**HOW TO COMPLETE THIS TASK:** Your result will be the set of lines with "test", copied from the material below.

◆ ◆ ◆ ◆

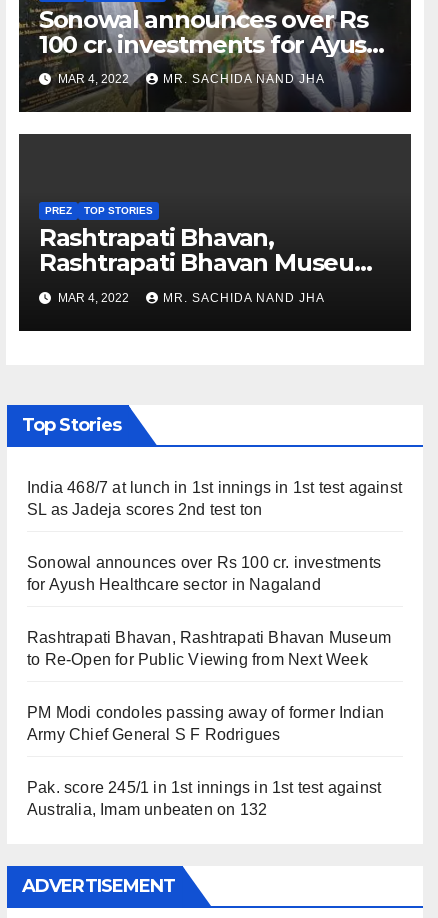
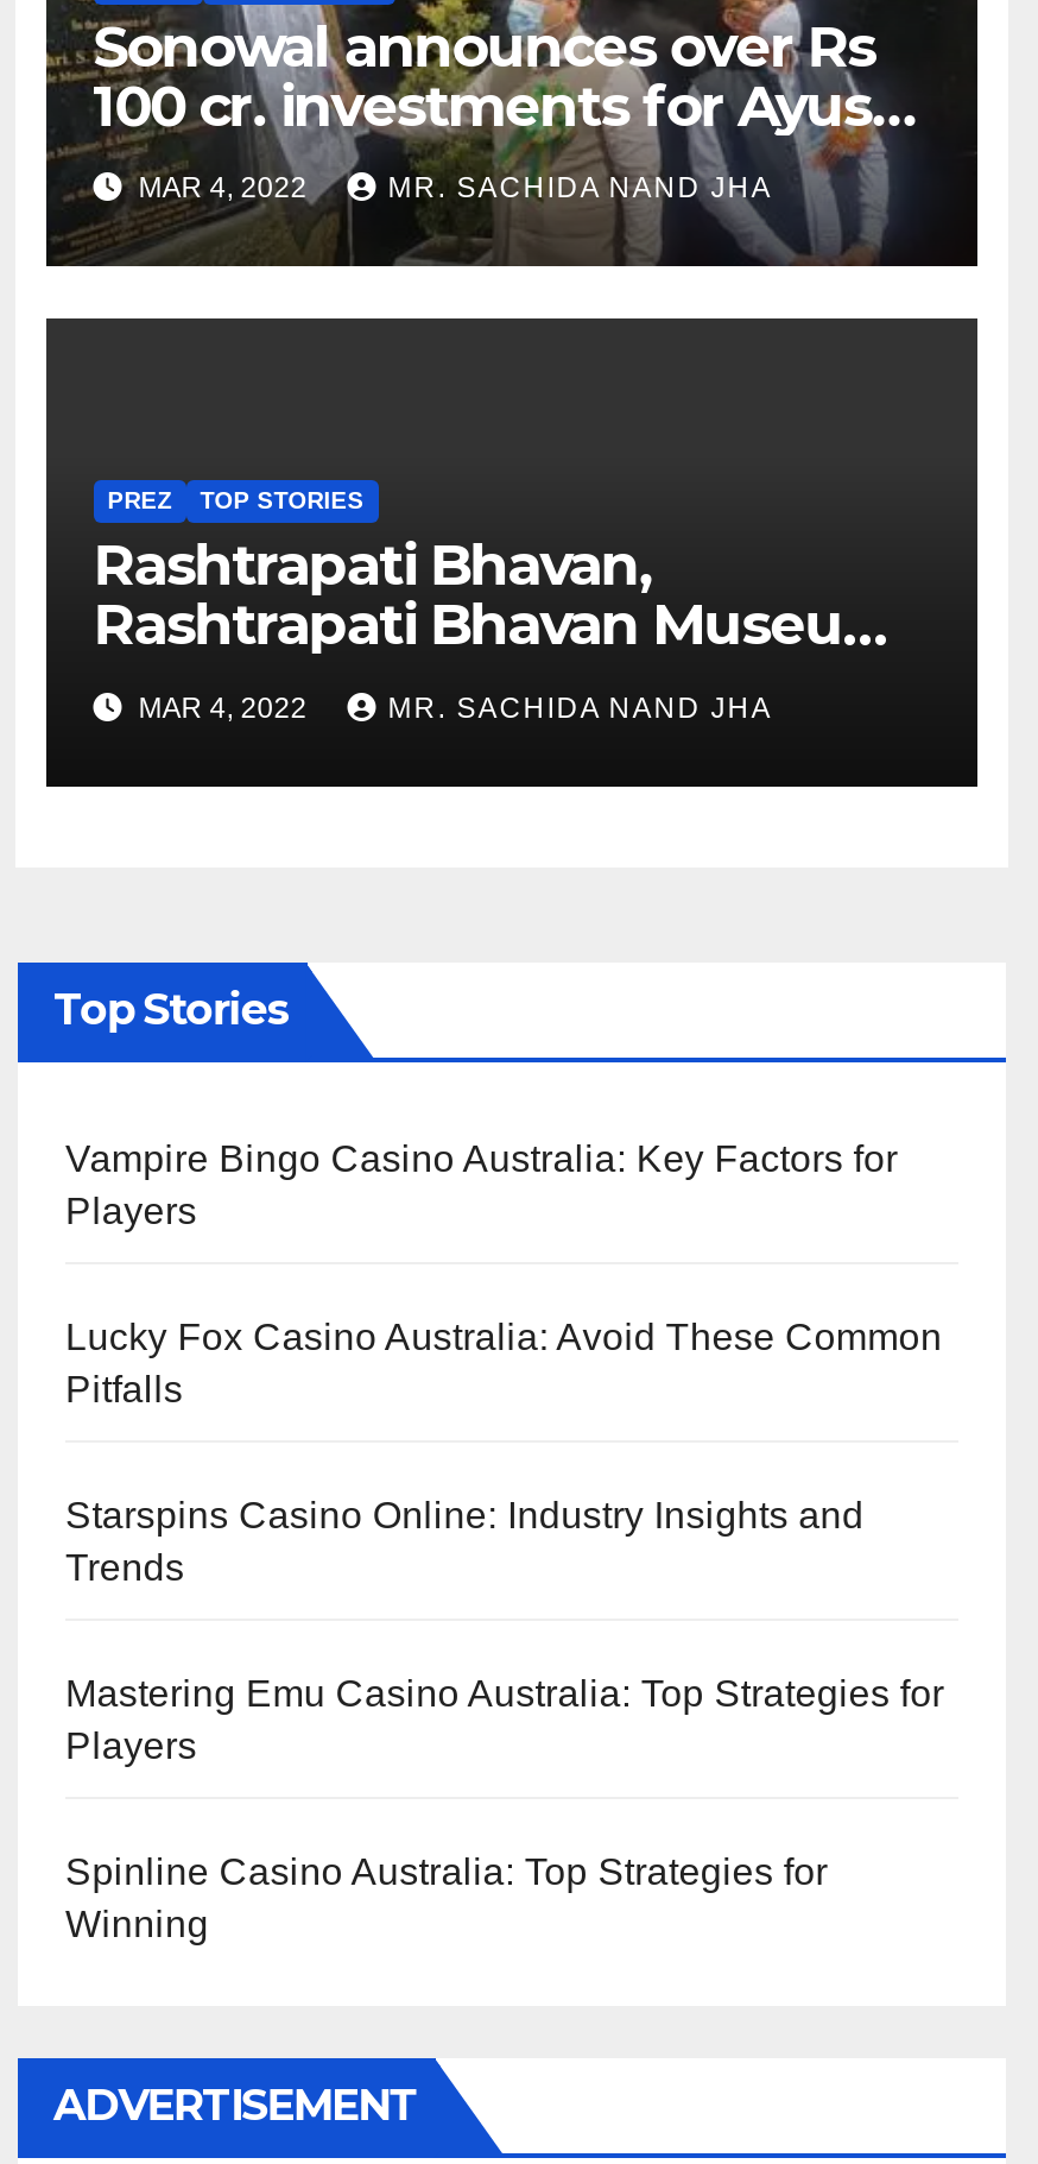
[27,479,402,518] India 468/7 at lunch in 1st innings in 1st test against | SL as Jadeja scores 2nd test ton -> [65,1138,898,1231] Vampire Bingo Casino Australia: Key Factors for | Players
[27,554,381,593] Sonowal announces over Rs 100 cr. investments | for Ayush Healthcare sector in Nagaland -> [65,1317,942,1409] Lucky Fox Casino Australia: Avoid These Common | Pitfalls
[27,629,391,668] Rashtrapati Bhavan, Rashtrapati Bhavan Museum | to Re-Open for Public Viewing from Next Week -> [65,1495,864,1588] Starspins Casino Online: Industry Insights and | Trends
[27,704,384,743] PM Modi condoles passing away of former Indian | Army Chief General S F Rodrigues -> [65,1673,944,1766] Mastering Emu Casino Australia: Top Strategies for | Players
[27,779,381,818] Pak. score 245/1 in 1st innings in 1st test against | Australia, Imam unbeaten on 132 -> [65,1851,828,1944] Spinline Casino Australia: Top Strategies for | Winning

◆ ◆ ◆ ◆

**RESPONSE TO THE EXERCISE:**
[27,479,402,518] India 468/7 at lunch in 1st innings in 1st test against | SL as Jadeja scores 2nd test ton -> [65,1138,898,1231] Vampire Bingo Casino Australia: Key Factors for | Players
[27,779,381,818] Pak. score 245/1 in 1st innings in 1st test against | Australia, Imam unbeaten on 132 -> [65,1851,828,1944] Spinline Casino Australia: Top Strategies for | Winning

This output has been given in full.